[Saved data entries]
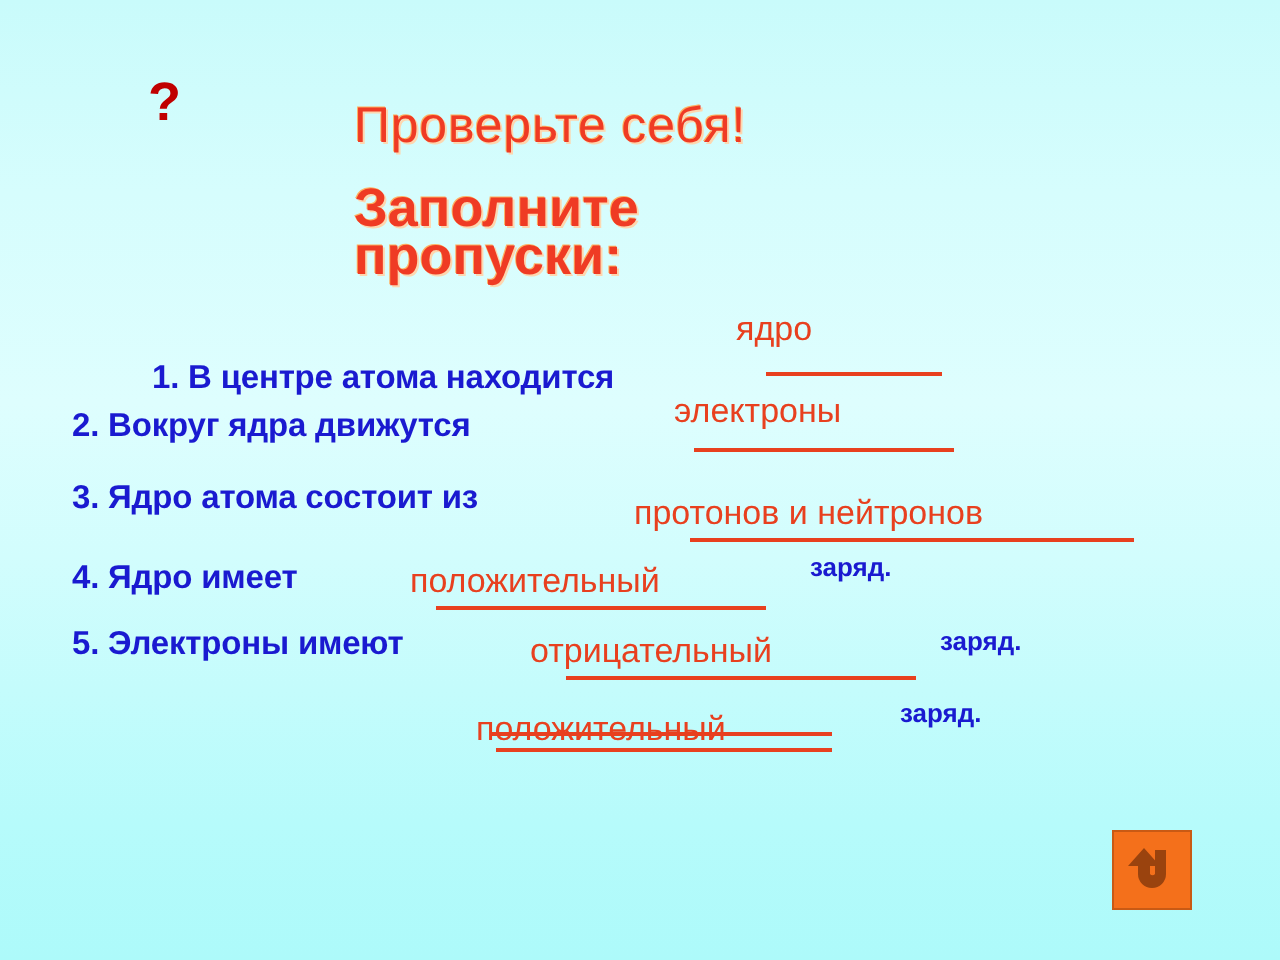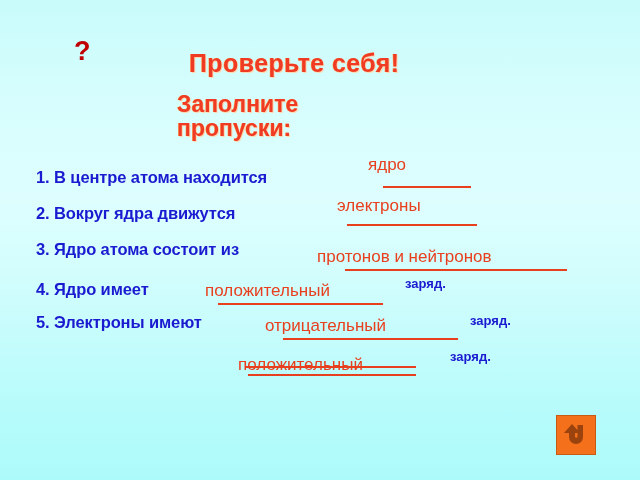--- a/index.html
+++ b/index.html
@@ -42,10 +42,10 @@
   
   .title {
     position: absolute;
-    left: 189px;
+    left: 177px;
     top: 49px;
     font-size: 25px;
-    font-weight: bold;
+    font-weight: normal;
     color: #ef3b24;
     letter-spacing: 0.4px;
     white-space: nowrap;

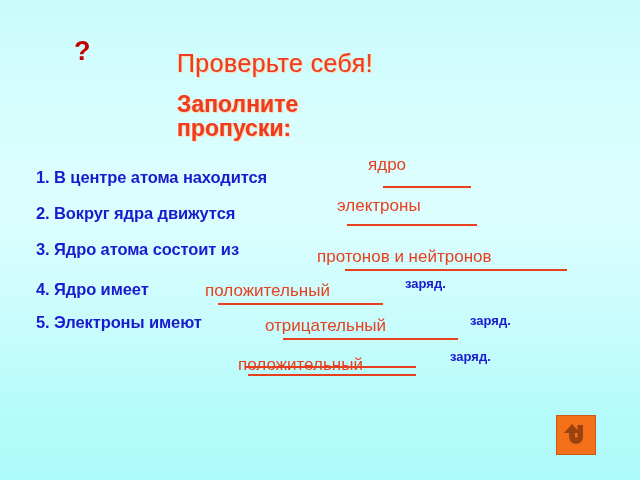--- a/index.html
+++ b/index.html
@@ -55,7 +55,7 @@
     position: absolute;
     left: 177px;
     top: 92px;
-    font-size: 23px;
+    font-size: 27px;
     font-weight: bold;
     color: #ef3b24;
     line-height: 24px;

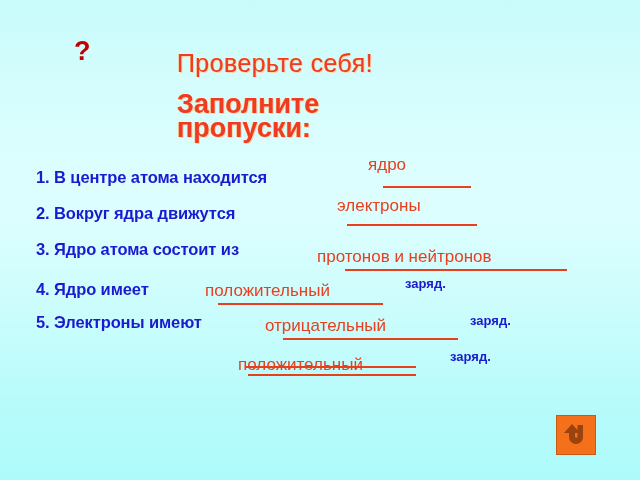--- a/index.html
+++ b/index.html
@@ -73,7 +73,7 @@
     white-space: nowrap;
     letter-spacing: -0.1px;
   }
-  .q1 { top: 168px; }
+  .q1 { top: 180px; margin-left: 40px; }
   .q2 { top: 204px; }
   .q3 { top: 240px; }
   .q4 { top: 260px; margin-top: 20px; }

- Exercise requirements: Please copy every entry exactly, without the pictures.

- Output for this task:
--- a/index.html
+++ b/index.html
@@ -42,10 +42,10 @@
   
   .title {
     position: absolute;
-    left: 189px;
+    left: 177px;
     top: 49px;
     font-size: 25px;
-    font-weight: bold;
+    font-weight: normal;
     color: #ef3b24;
     letter-spacing: 0.4px;
     white-space: nowrap;

--- a/index.html
+++ b/index.html
@@ -55,7 +55,7 @@
     position: absolute;
     left: 177px;
     top: 92px;
-    font-size: 23px;
+    font-size: 27px;
     font-weight: bold;
     color: #ef3b24;
     line-height: 24px;

--- a/index.html
+++ b/index.html
@@ -73,7 +73,7 @@
     white-space: nowrap;
     letter-spacing: -0.1px;
   }
-  .q1 { top: 168px; }
+  .q1 { top: 180px; margin-left: 40px; }
   .q2 { top: 204px; }
   .q3 { top: 240px; }
   .q4 { top: 260px; margin-top: 20px; }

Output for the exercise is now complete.